Aigues
Mortes le 8 janvier 2010
Pli recommandé A.R
Monsieur le Directeur Général,
Je suis déçu et surpris les termes de votre lettre
du 4 Décembre reçue le 10.
En effet vous écrivez plusieurs phrases qui me
posent problème :
« Avant tout octroi d’ATU, l’Afssaps évalue,
aidée d’experts spécialistes de la situation,……alternatives thérapeutiques
éventuelles »
Vos experts
seraient-ils plus « pointus » que le plateau technique de l’IGR ayant
fait l’étude génomique de mon cancer ? Je ne crois pas leur avoir fourni
d’éléments moléculaires (prélèvements, biopsies) leur permettant d’apprécier
l’efficacité de telle ou telle molécule sur mon cancer.
Plus loin :
« aussi au vu d’une part des éléments transmis
par le Dr Jacot..….le rapport bénéfice/risque de l’utilisation de Zolinza dans
cette pathologie n’a pas été jugée favorable… »
Pas jugée
favorable par qui, sur quelles bases, ou tentez vous de me mettre en garde
contre le Dr Jacot et le
Professeur Soria qui tenteraient, à mon insu, une expérience dont le rapport
bénéfice/risque serait négatif et risquerait de me tuer ? Votre
sollicitude me comble.
Plus loin :
« ce d’autant qu’il existe une solution
alternative de traitement, l’étoposide,…et dont l’utilisation doit être
privilégiée »
Alors là on
atteint des sommets, « qui, doit être privilégiée », le
laboratoire ? Au nom de quoi, au nom de quel principe, en vertu de quelle
étude ? A ma connaissance il n’y pas d’étude démontrant un apport
significatif de l’étoposide en 8ème ligne thérapeutique dans le
poumon.
« Il existe de nombreux médicaments faisant
l’objet de recherches cliniques en France dans votre pathologie »
Sans doute, mais en 8ème ligne
thérapeutique seuls les essais de phase I sont encore ouverts et la présence
d’une anticoagulation active pour syndrome cave traité et circulation veineuse
collatérale rend mon inclusion impossible dans ces essais
Je crois que vous ne comprenez pas, que bien
au-delà de mon cas personnel, il serait temps que l’Afssaps cesse de
doubler le travail de recherche des experts de terrain en s’octroyant un droit
de veto purement administratif sur des résultats incontestables des études
scientifiques les plus « pointues » et les plus récentes.
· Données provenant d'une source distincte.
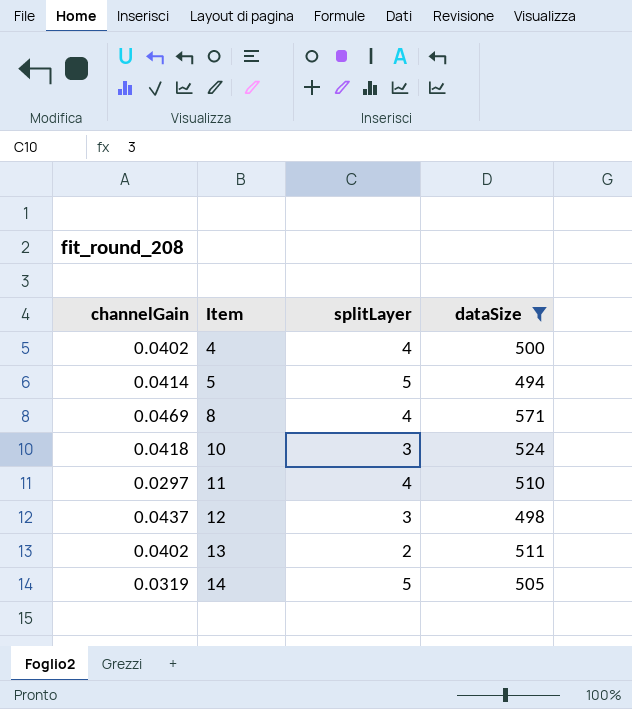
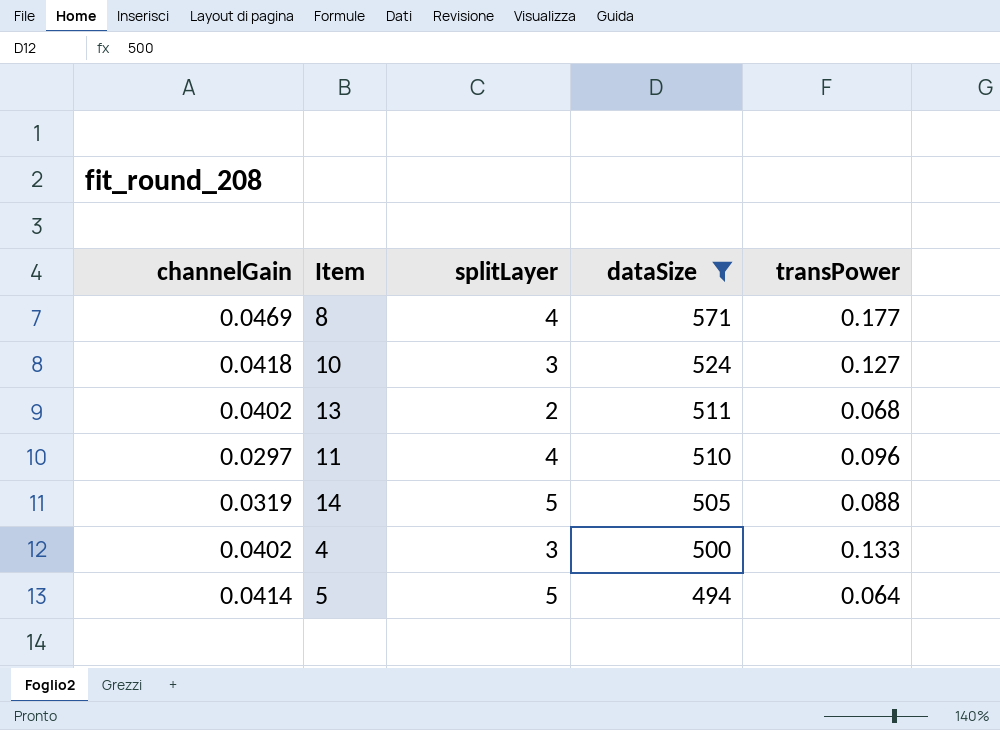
row order: Item ascending -> dataSize descending
column transPower | position: none -> 5
row 12: 0.0437 | 3 | 498 -> none
4 | splitLayer: 4 -> 3

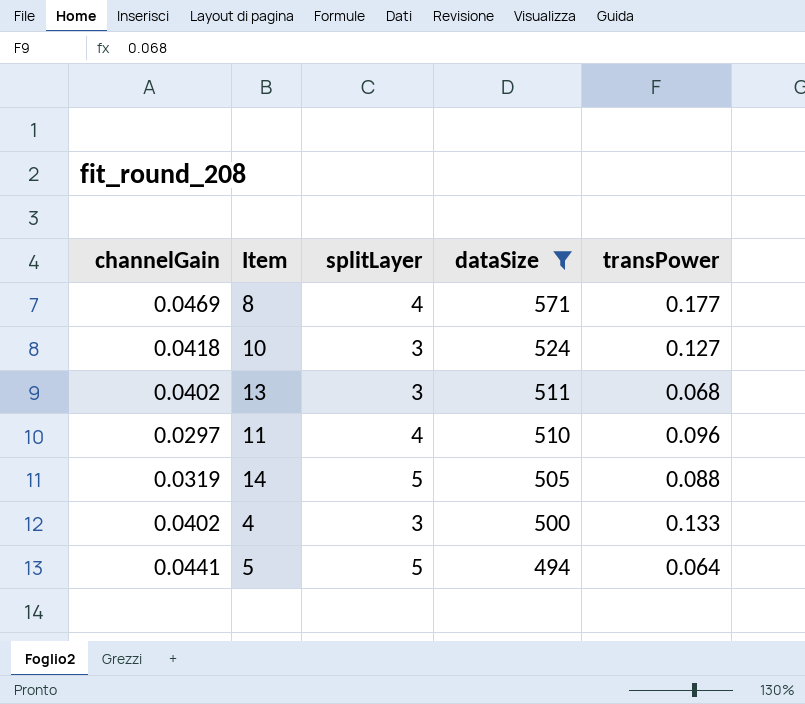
13 | splitLayer: 2 -> 3
5 | channelGain: 0.0414 -> 0.0441

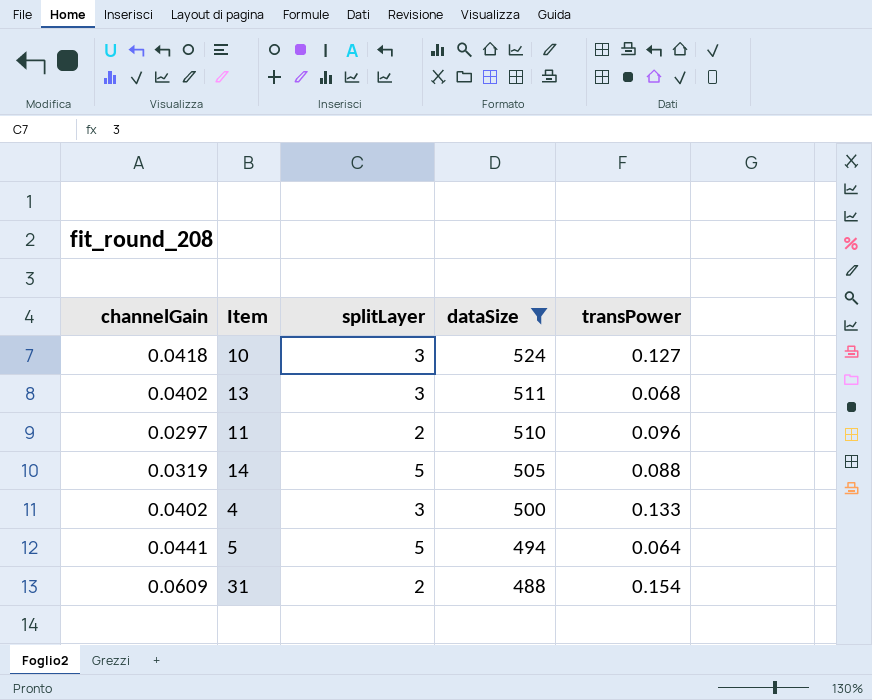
row 8: 0.0469 | 4 | 571 | 0.177 -> none
11 | splitLayer: 4 -> 2
row 31: none -> 0.0609 | 2 | 488 | 0.154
La médecine moderne est entrée
dans l’ère de la génétique alors que l’Afssaps en est encore à privilégier
telle ou telle molécule de son choix pour des motifs obscures.
J’ai transmis la copie de votre lettre à différentes
instances et cela me vaut beaucoup de soutiens et quelques mises en garde et
menaces auxquelles, vous vous doutez bien, que compte tenu de ma maladie,
j’accorde fort peu d’importance.
Et puisque
l’article L.5121-12 du code de la santé publique relatif au ATU vous permet
d’autoriser une mise à disposition exceptionnelle, je vous demande donc d’agir
dans ce sens.
Je tiens à vous informer que si cette molécule
n’avait pas sur mon cancer, malgré les résultats de l’étude génétique, les
résultats escomptés, je me suis d’ores et déjà engagé sur l’absence de tout
recours juridique envers qui que ce soit.
Par contre si je devais décéder avant d’avoir pu
bénéficier de cette molécule ne serait-ce qu’à titre d’essai, j’ai donné toutes
les instructions pour que ma famille vous poursuive à titre personnel puisque
l’article L.5121-12 vous donne ce pouvoir exorbitant de droit de vie et de mort
sur des malades pris en charge par les instances les plus performantes de ce
pays en matière de cancérologie.
Dans l’attente de votre réponse, que j’espère plus
rapide que la précédente, je vous prie de croire à l’assurance de toute ma
considération.
Copies : Mr Nicolas Sarkozy
Président de la République
Madame
Roselyne Bachelot Narquin
Ministre de la Santé
Professeur J.C. Soria IGR
Dr Hervé
Boissin
Expert près la Cour d’Appel de Paris
Expert agréé par la Cour de Cassation
Maître
Frédérique Pons avocate
Madame Marina Carrère d’Encausse
Magazine de la santé (la 5)
Monsieur Jean Marimbert
Directeur Général de l’Afssaps
Bien entendu, je n'ai pas de réponse à ce jour!